REPUBLIKA.CO.ID, JAKARTA -- Pelaksanaan otonomi khusus (otsus) Papua sudah berlangsung selama 20 tahun sejak pemberlakuan Undang-Undang Nomor 21 Tahun 2001 tentang Otonomi Khusus Bagi Provinsi Papua. Namun, pemerintah tak kunjung menyampaikan hasil evaluasi pelaksanaan otsus Papua secara komprehensif kepada publik, hingga akhirnya muncul Rancangan Undang-Undang (RUU) Otsus Papua.
"Yang diminta orang Papua itu evaluasi menyeluruh sebelum melakukan revisi mengenai apa yang sudah dicapai oleh otsus, apa yang belum dicapai oleh otsus," ujar peneliti dari Pusat Penelitian Kewilayahan Lembaga Ilmu Pengetahuan Indonesia (LIPI), Cahyo Pamungkas saat dihubungi Republika, Jumat (12/3).
Dalam draf perubahan UU Otsus Papua usulan pemerintah, setidaknya terdapat dua ketentuan yang baru.
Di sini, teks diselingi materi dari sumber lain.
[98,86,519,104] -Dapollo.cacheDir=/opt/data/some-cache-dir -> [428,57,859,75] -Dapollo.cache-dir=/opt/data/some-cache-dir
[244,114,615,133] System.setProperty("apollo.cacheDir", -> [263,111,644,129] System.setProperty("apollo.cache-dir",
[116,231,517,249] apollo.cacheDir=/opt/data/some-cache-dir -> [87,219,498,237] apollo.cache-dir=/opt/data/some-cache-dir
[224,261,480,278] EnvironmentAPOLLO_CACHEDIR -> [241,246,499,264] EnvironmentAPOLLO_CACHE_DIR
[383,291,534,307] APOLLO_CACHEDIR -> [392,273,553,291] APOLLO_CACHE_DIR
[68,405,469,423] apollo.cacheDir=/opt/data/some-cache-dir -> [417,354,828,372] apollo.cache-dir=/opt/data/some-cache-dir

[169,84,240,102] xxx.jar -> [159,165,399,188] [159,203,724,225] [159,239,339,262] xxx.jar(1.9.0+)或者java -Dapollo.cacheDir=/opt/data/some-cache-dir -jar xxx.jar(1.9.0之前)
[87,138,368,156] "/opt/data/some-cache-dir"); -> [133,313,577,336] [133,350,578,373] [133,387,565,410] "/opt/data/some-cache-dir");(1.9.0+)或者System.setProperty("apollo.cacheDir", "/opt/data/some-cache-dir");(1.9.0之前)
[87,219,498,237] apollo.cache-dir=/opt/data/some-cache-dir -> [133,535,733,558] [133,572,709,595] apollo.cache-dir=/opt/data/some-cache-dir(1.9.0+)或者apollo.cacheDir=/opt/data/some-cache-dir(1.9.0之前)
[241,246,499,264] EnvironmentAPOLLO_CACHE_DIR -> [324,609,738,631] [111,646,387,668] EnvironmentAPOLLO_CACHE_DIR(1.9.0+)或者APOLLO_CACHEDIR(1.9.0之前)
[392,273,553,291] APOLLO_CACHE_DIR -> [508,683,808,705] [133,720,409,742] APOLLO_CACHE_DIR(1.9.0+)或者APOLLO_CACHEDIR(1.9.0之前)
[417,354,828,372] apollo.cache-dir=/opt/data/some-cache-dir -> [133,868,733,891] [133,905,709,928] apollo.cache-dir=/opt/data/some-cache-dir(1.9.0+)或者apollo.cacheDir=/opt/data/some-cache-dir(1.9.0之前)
Pemerintah mengusulkan kenaikan dana otsus Papua menjadi 2,25 persen dari sebelumnya sebesar dua persen dan pemerintah dapat melakukan pemekaran daerah di Papua.
Cahyo mempertanyakan, kajian dan evaluasi atas usulan kenaikan dana otsus Papua. Hal yang paling mendasar terkait apakah dengan dinaikkannya besaran dana otsus dapat lebih bermanfaat bagi orang asli Papua.
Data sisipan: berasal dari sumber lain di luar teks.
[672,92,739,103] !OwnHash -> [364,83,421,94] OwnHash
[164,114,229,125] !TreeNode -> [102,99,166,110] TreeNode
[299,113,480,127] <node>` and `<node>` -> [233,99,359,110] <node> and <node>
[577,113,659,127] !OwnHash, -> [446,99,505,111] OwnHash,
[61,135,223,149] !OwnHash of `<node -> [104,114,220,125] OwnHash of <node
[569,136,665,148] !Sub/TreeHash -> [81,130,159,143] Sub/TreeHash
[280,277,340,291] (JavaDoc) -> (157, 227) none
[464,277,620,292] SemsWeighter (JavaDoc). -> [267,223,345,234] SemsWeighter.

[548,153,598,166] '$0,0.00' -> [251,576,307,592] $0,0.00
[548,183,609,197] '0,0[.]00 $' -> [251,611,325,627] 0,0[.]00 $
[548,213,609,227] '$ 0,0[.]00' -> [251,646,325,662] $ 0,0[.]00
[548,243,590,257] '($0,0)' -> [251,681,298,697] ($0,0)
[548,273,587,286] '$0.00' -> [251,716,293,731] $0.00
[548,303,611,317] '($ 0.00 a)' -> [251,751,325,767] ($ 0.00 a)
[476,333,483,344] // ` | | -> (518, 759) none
Kenaikan dana otsus Papua juga perlu dibarengi dengan perbaikan tata kelola, alokasi, perencanaan, pendampingan, dan pengawasan. Menurut Cahyo, perlu kewajiban yang memaksa terhadap pembagian porsi dana otsus, misalnya 30 persen untuk pendidikan dan 16 persen untuk kesehatan.